_Extracted information_.
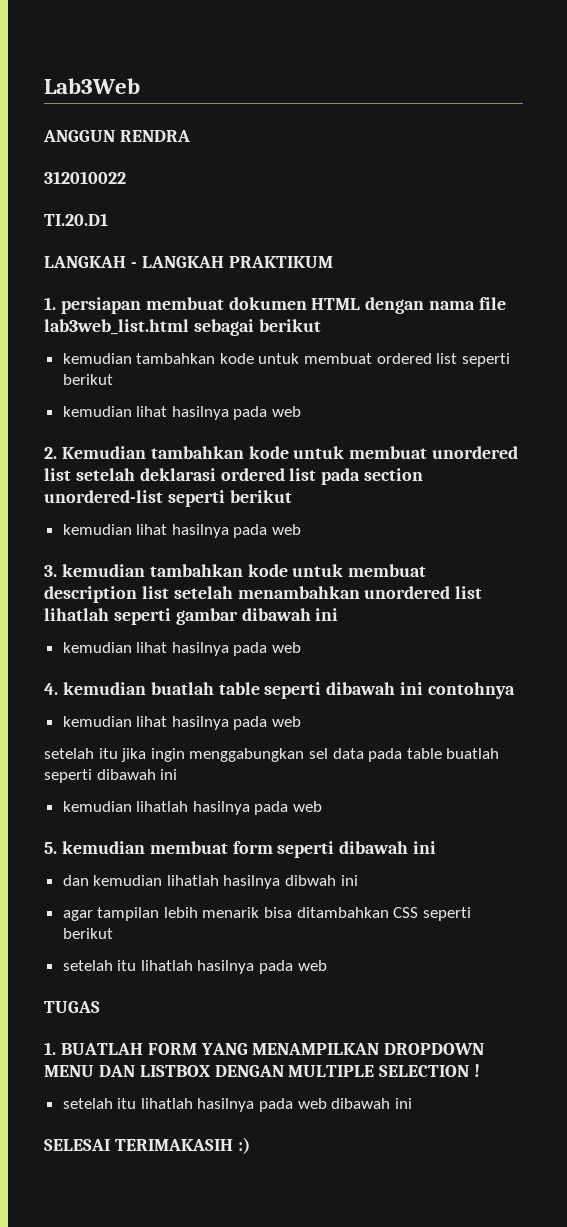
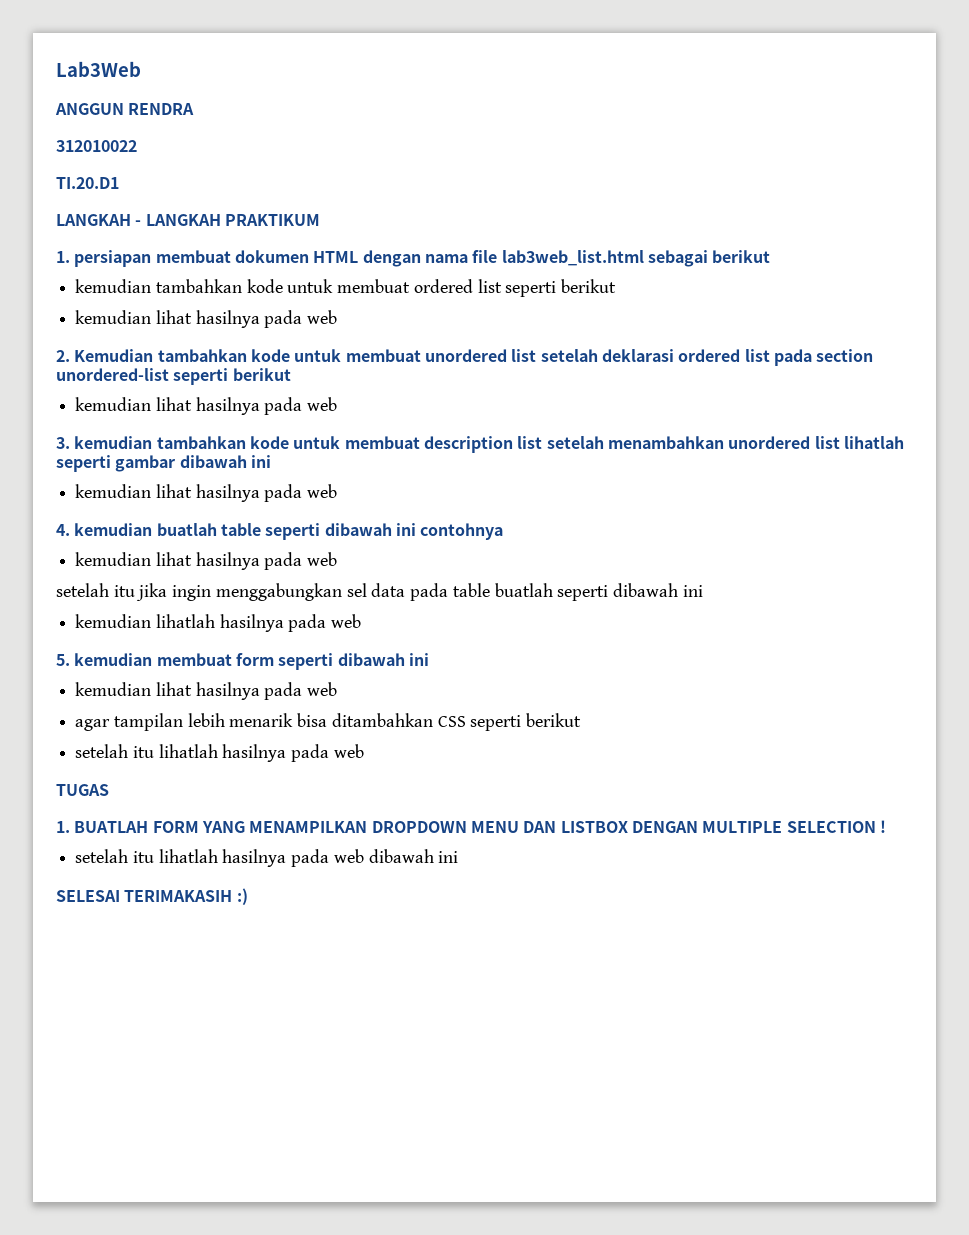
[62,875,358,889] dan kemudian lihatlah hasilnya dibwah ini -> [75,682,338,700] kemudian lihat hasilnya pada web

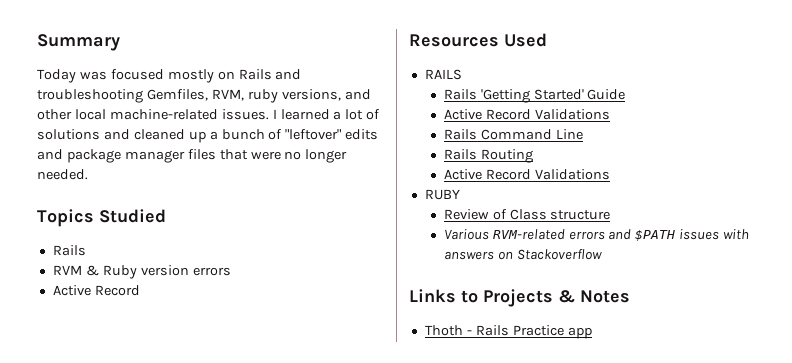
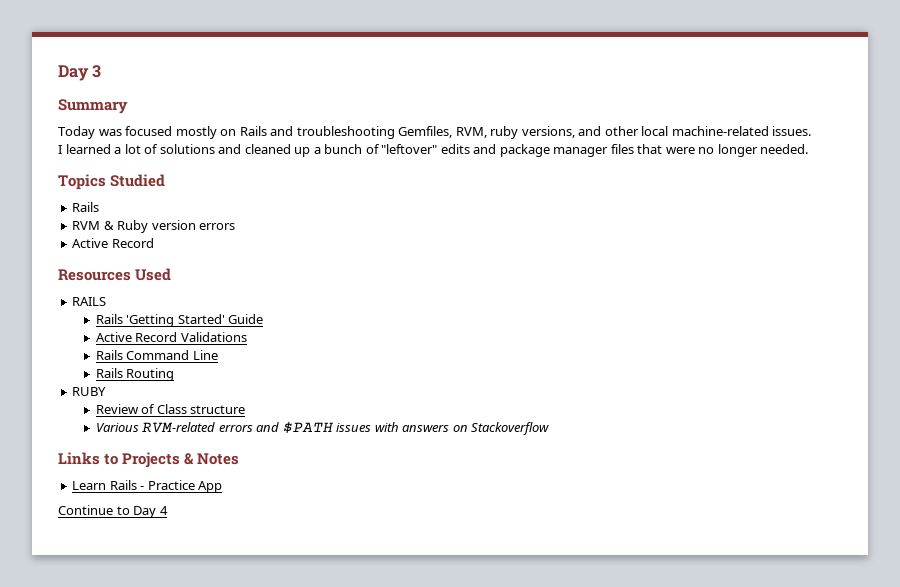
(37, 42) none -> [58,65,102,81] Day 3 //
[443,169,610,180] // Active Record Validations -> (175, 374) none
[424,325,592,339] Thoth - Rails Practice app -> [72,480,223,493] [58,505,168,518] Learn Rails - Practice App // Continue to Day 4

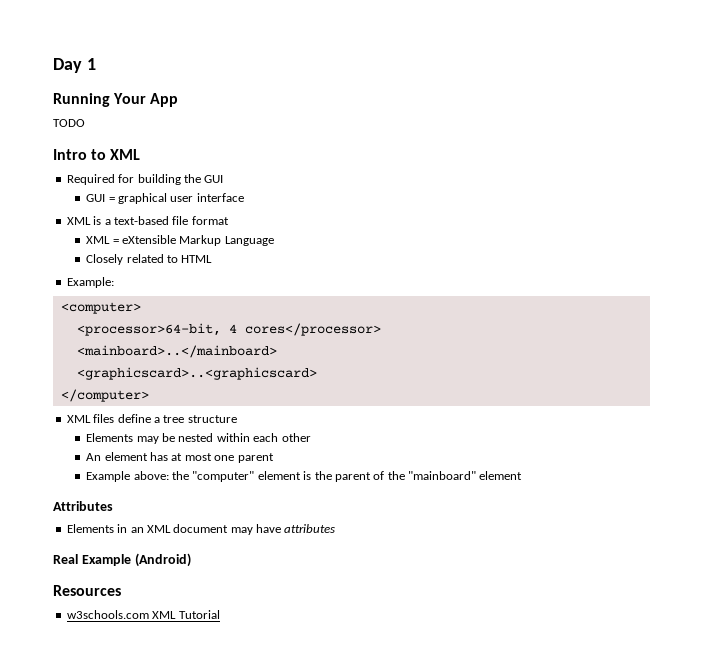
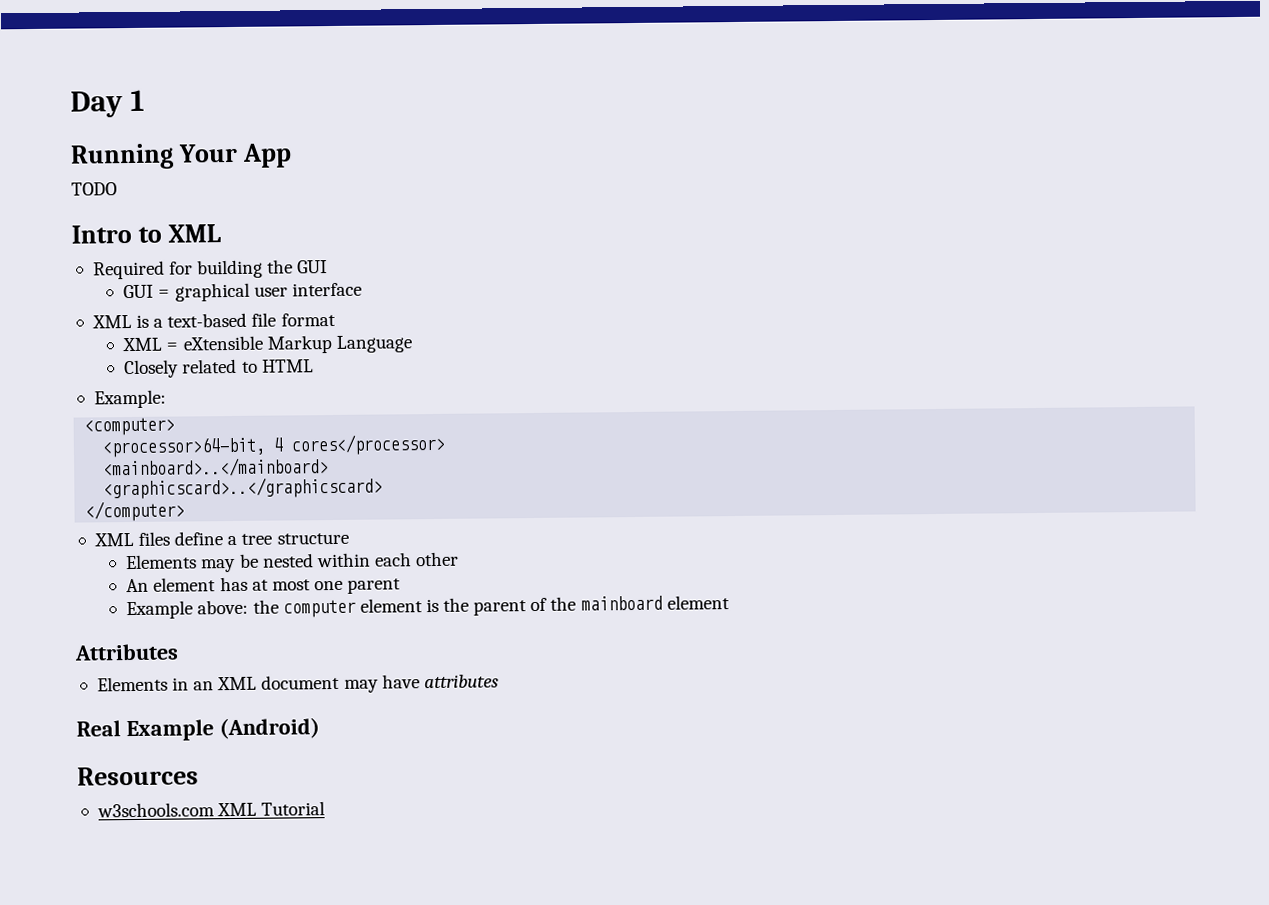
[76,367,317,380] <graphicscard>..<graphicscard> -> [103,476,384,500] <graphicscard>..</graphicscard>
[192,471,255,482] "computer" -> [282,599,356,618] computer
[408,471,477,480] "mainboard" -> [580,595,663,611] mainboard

_Instructions to follow_. Nothing but the lines from the one containing "[424,325,592,339] Thoth - Rails" through the end of the entries should be written out, exactly and without pictures.

_Result for this task_.
[424,325,592,339] Thoth - Rails Practice app -> [72,480,223,493] [58,505,168,518] Learn Rails - Practice App // Continue to Day 4

[76,367,317,380] <graphicscard>..<graphicscard> -> [103,476,384,500] <graphicscard>..</graphicscard>
[192,471,255,482] "computer" -> [282,599,356,618] computer
[408,471,477,480] "mainboard" -> [580,595,663,611] mainboard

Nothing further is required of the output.